Indisputably, Syria now maintains one of the worst human rights records in the present day. This article seeks to explore violations of human rights in El Salvador, Somalia and North Korea. To be sure, there are many countries violating these rights and this illustrates only a few. Please refer to our previous article Understanding Syria, to explore Syrian government, human rights violations.
Republic of El Salvador
Having one of the highest rates of teenage pregnancies, El Salvador accounts for more than a third of all pregnancies, in the Central American nation, with girls aged 10 to 19. Explaining this problem in an interview, Deputy Health Minister Eduardo Espinoza stated that there is always a component of violence in young pregnancies, either through incest, violence or domestic violence.
Mothers, younger than 16, face more substantial risks in pregnancy, with maternal deaths four times higher than a woman in her early 20s. Struggling with the spread of the Zika virus, El Salvador may introduce a new bill, for terminating a pregnancy if a foetus is infected.

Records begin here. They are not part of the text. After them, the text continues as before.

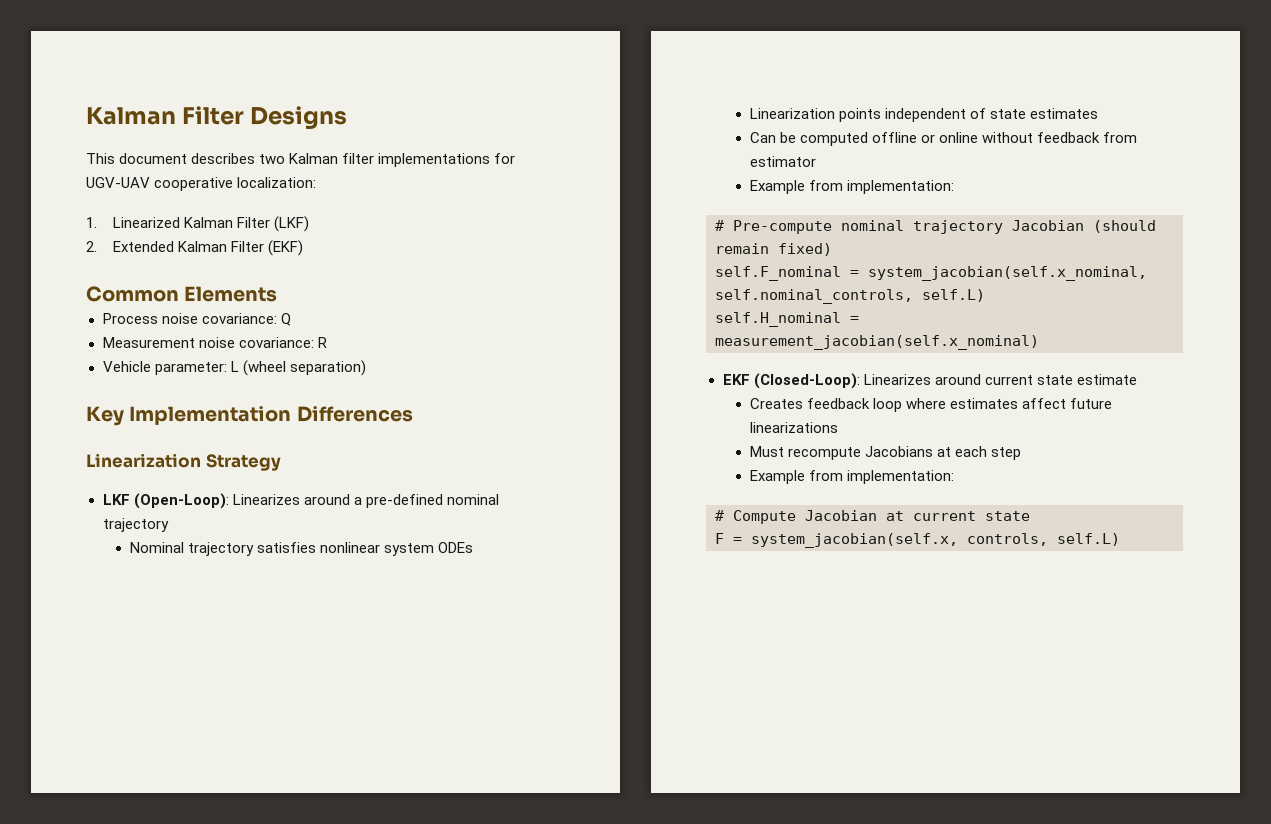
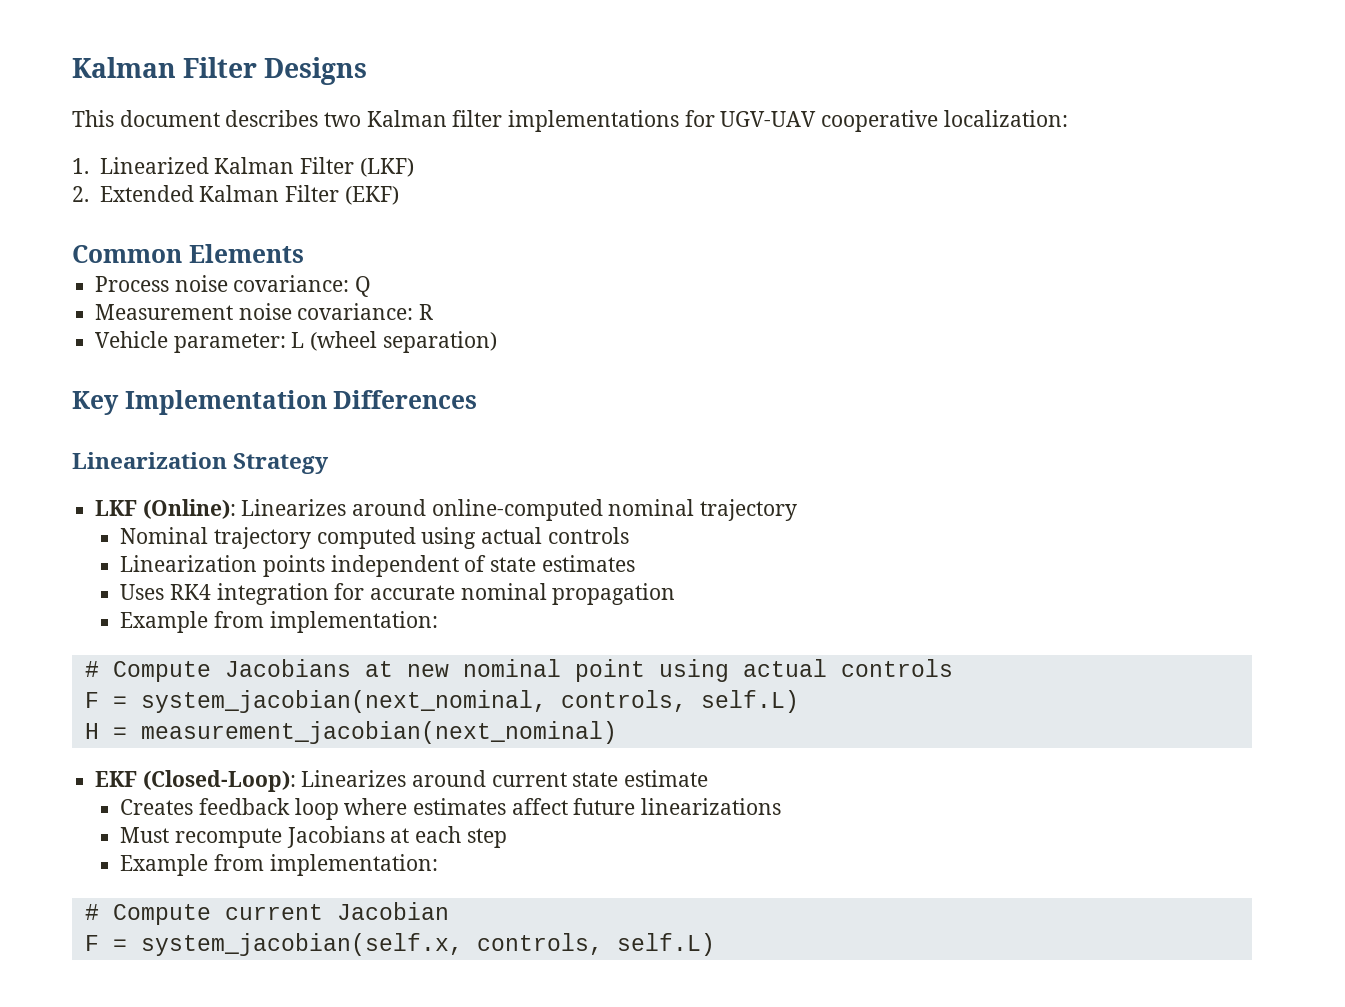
- LKF (Open-Loop): Linearizes around a pre-defined nominal trajectory
+ LKF (Online): Linearizes around online-computed nominal trajectory
- Nominal trajectory satisfies nonlinear system ODEs
+ Nominal trajectory computed using actual controls
- Can be computed offline or online without feedback from estimator
+ Uses RK4 integration for accurate nominal propagation
  Example from implementation:
- # Pre-compute nominal trajectory Jacobian (should remain fixed)
- self.F_nominal = system_jacobian(self.x_nominal, self.nominal_controls, self.L)
- self.H_nominal = measurement_jacobian(self.x_nominal)
+ # Compute Jacobians at new nominal point using actual controls
+ F = system_jacobian(next_nominal, controls, self.L)
+ H = measurement_jacobian(next_nominal)
- # Compute Jacobian at current state
+ # Compute current Jacobian

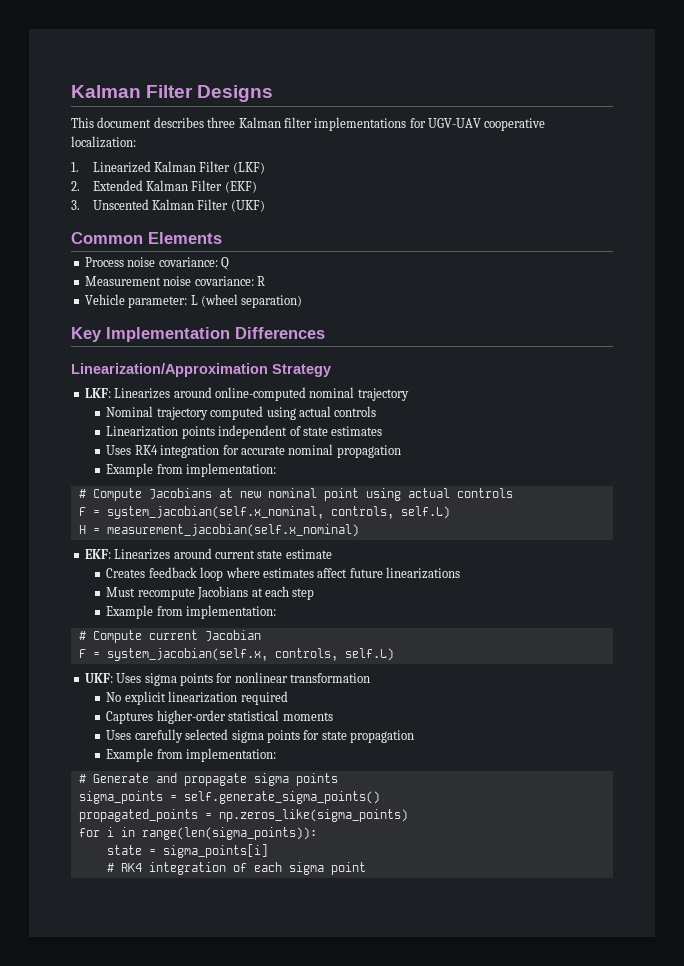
- This document describes two Kalman filter implementations for UGV-UAV cooperative localization:
+ This document describes three Kalman filter implementations for UGV-UAV cooperative localization:
+ 3. Unscented Kalman Filter (UKF)
- Linearization Strategy
+ Linearization/Approximation Strategy
- LKF (Online): Linearizes around online-computed nominal trajectory
+ LKF: Linearizes around online-computed nominal trajectory
- F = system_jacobian(next_nominal, controls, self.L)
+ F = system_jacobian(self.x_nominal, controls, self.L)
- H = measurement_jacobian(next_nominal)
- EKF (Closed-Loop): Linearizes around current state estimate
+ H = measurement_jacobian(self.x_nominal)
+ EKF: Linearizes around current state estimate
+ UKF: Uses sigma points for nonlinear transformation
+ No explicit linearization required
+ Captures higher-order statistical moments
+ Uses carefully selected sigma points for state propagation
+ Example from implementation:
+ # Generate and propagate sigma points
+ sigma_points = self.generate_sigma_points()
+ propagated_points = np.zeros_like(sigma_points)
+ for i in range(len(sigma_points)):
+ state = sigma_points[i]
+ # RK4 integration of each sigma point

This could eliminate the side effects of children born with birth defects and improve the rights of women.
A Woman’s Right to Life
Having a complex relationship with issues surrounding pregnancy, El Salvador often illegally fires pregnant workers and requires some female job applicants to present pregnancy test results. Nevertheless, despite anti-pregnancy policies, the country imposes a total ban on abortion and prevents education on sexual health in schools.
Criminalised in 1998, there are no exceptions to abortion, including rape, incest, foetal abnormalities and risk to a woman’s health or life. Death can often be an only option, unless a woman is willing to face imprisonment. There are even cases of doctors, fearing criminal prosecution, calling the police when a woman arrives in pain. Establishing abortion as illegal in all circumstances, including threatening a woman’s life, is a crime against the human right to life.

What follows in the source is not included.